Records supplied:
——————————

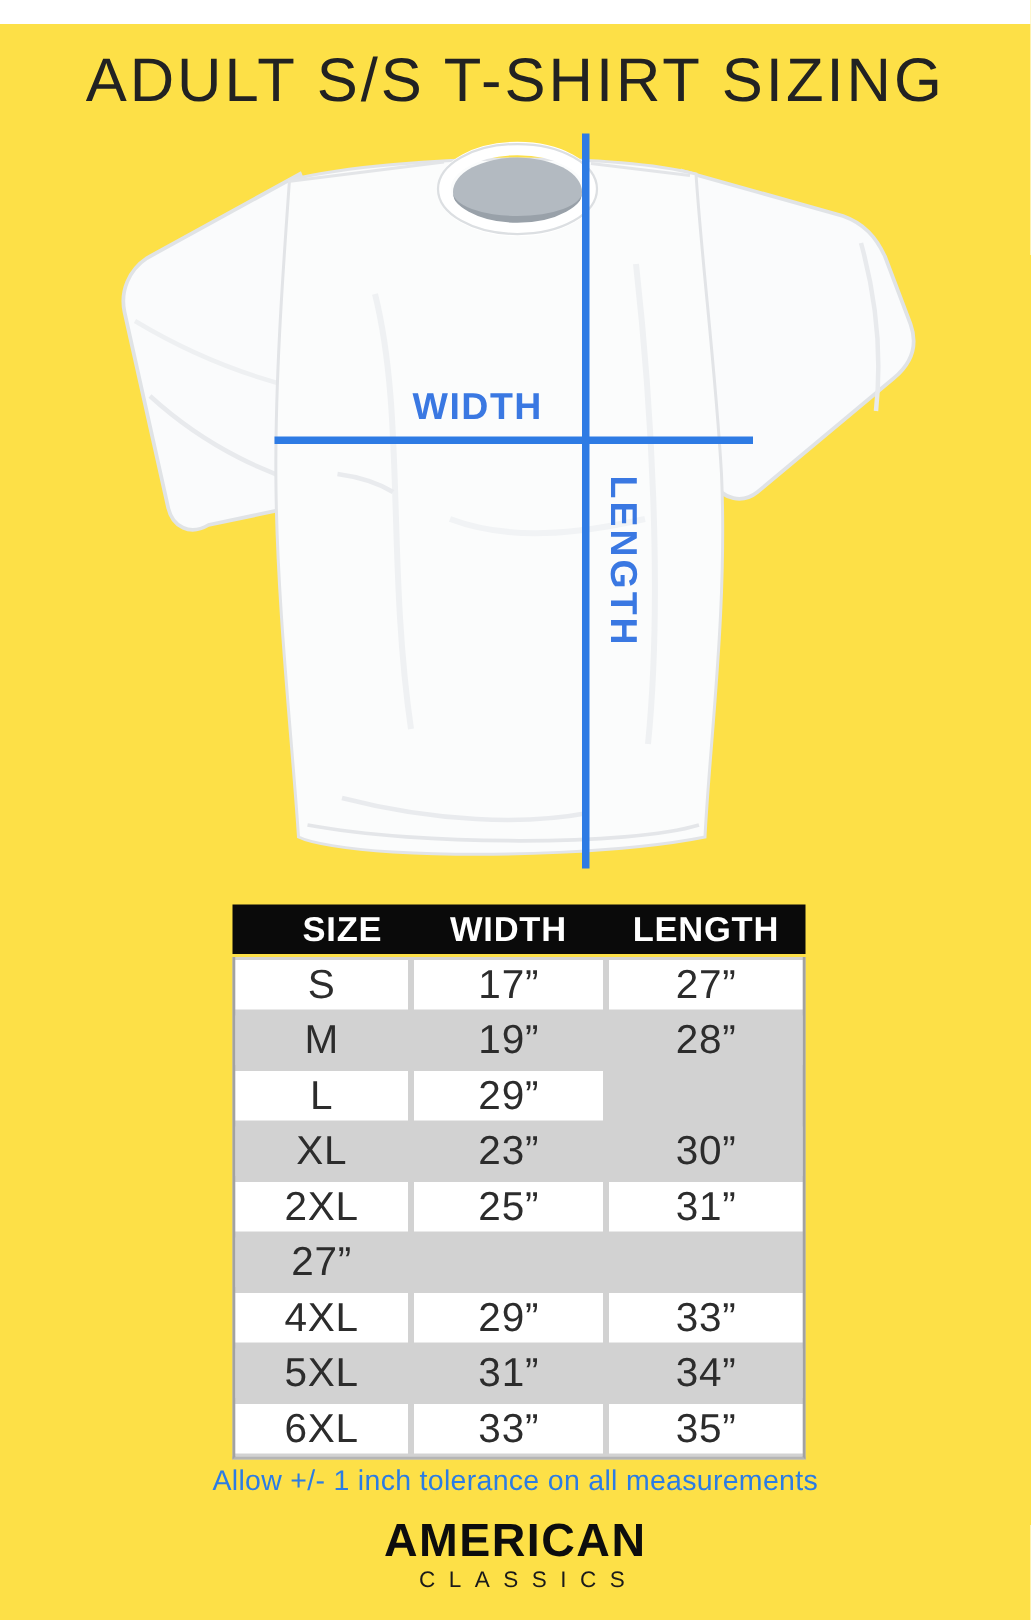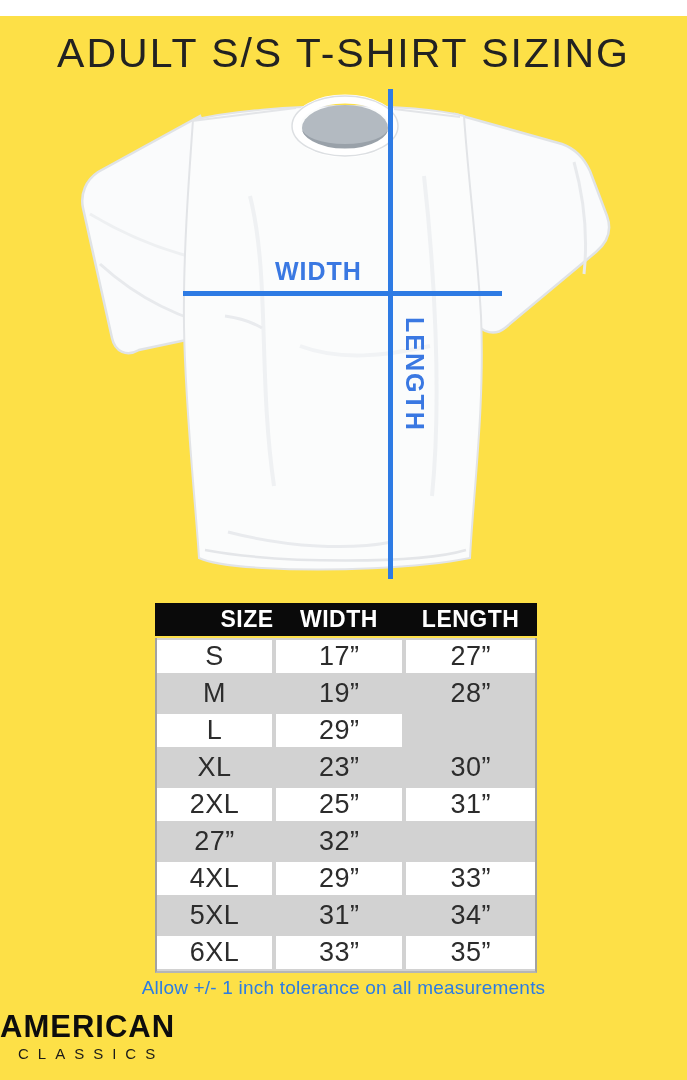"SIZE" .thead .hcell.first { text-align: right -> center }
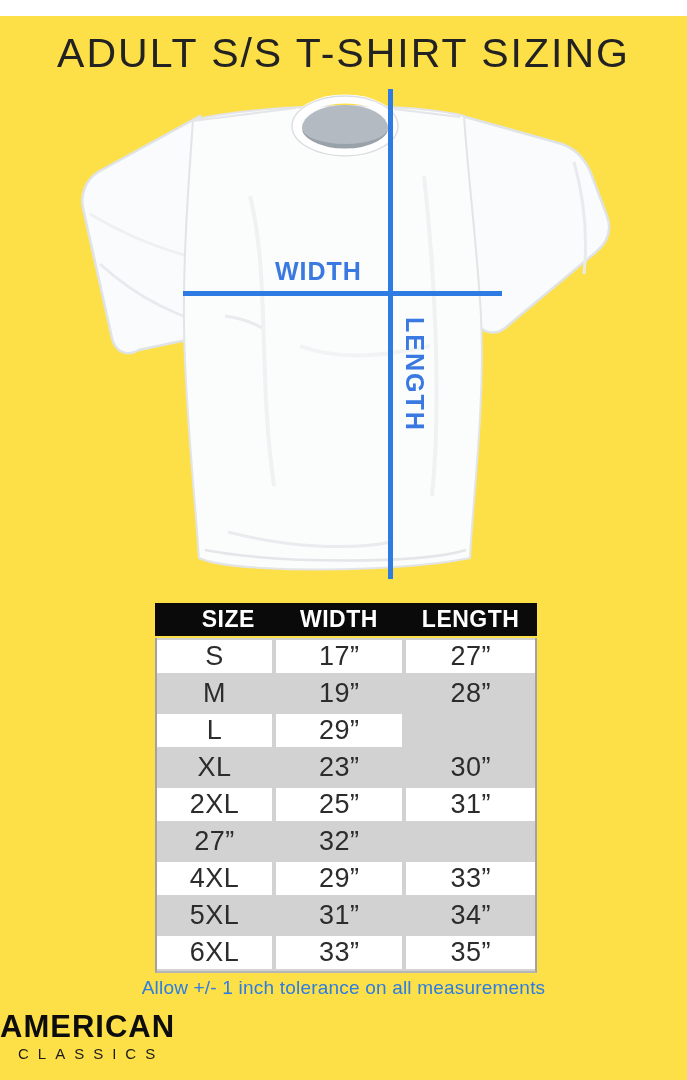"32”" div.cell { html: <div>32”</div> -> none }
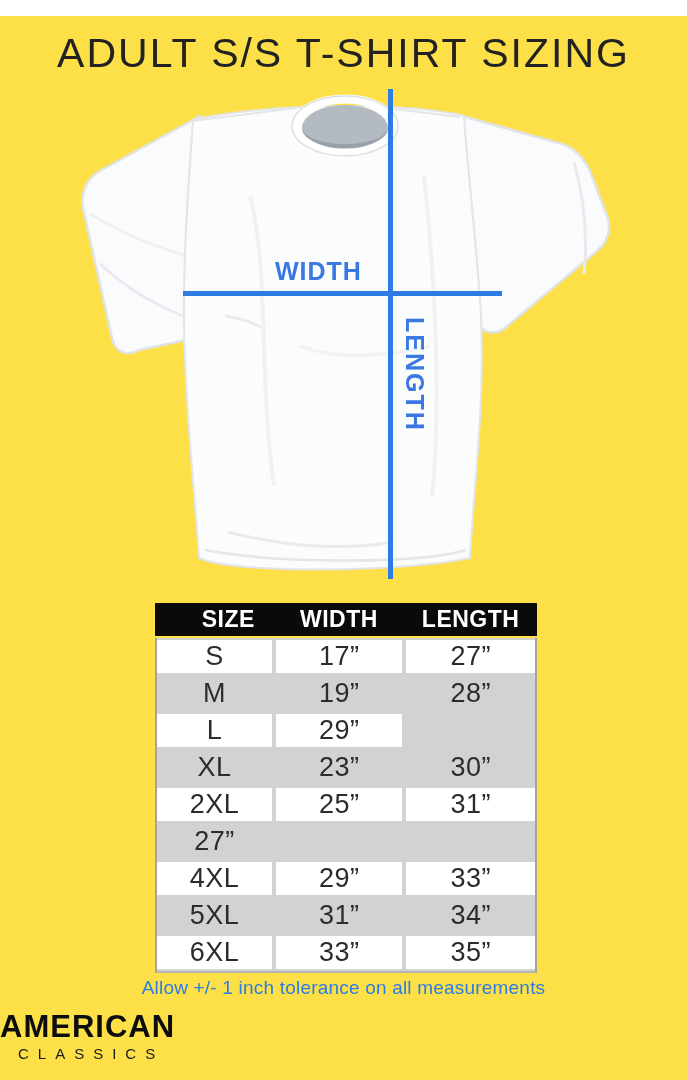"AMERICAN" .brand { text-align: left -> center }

——————————

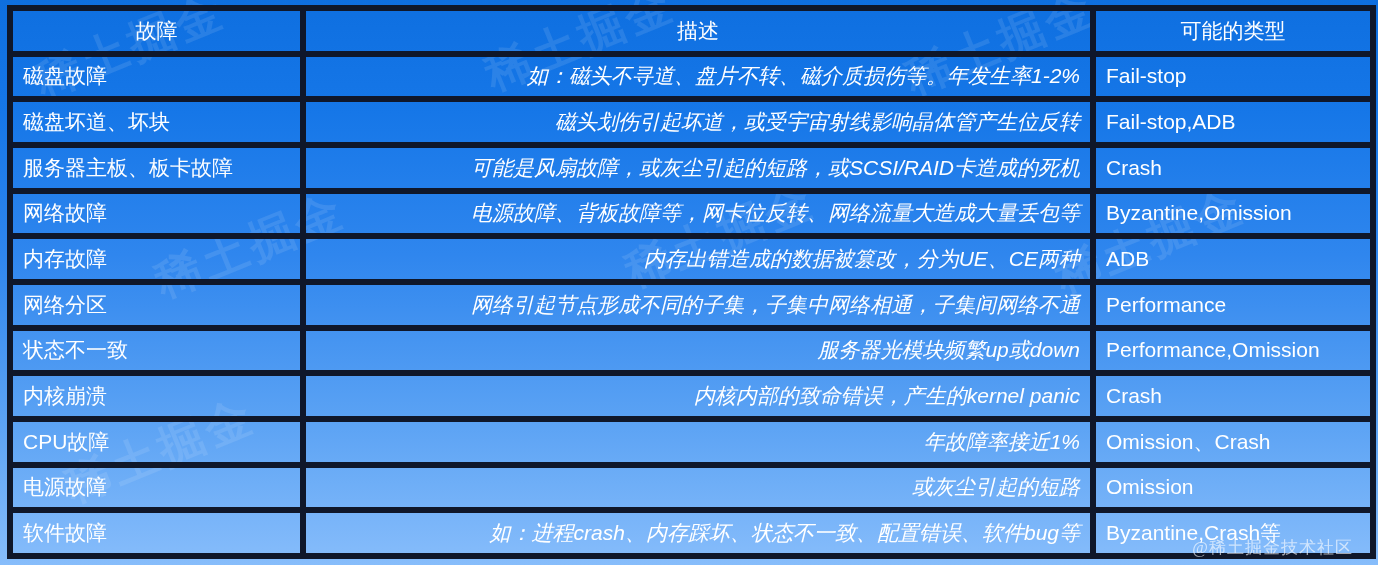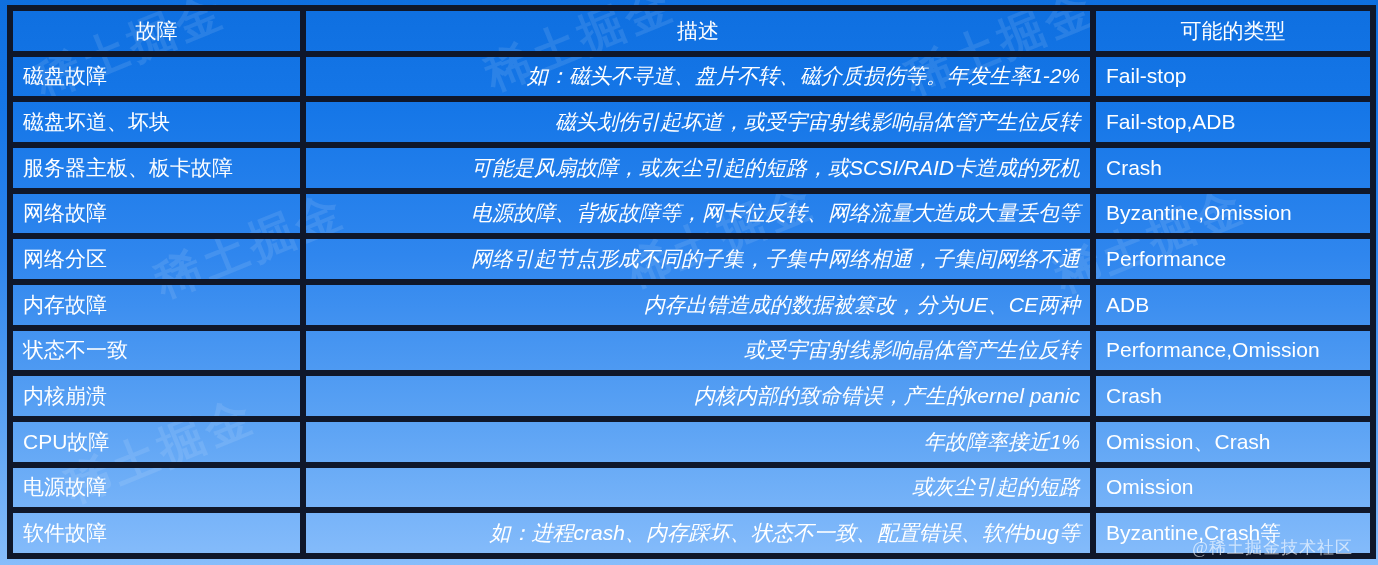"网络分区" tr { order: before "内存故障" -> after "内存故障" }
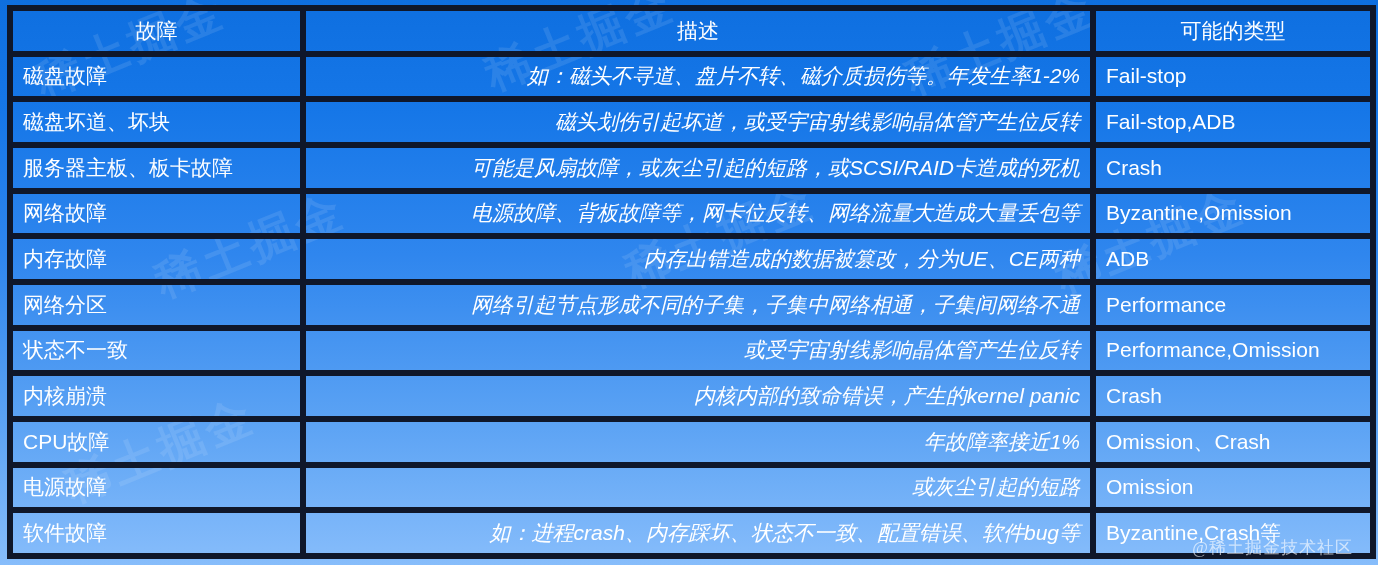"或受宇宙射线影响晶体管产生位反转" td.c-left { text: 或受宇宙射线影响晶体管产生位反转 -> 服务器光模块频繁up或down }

——————————

Task item:
In the entries above, find the line with "text-align: right ->" and the line with "text-align: left ->". Return exactly those lines and all the ones between them, pictures excluded.

Solution to this exercise:
"SIZE" .thead .hcell.first { text-align: right -> center }
"32”" div.cell { html: <div>32”</div> -> none }
"AMERICAN" .brand { text-align: left -> center }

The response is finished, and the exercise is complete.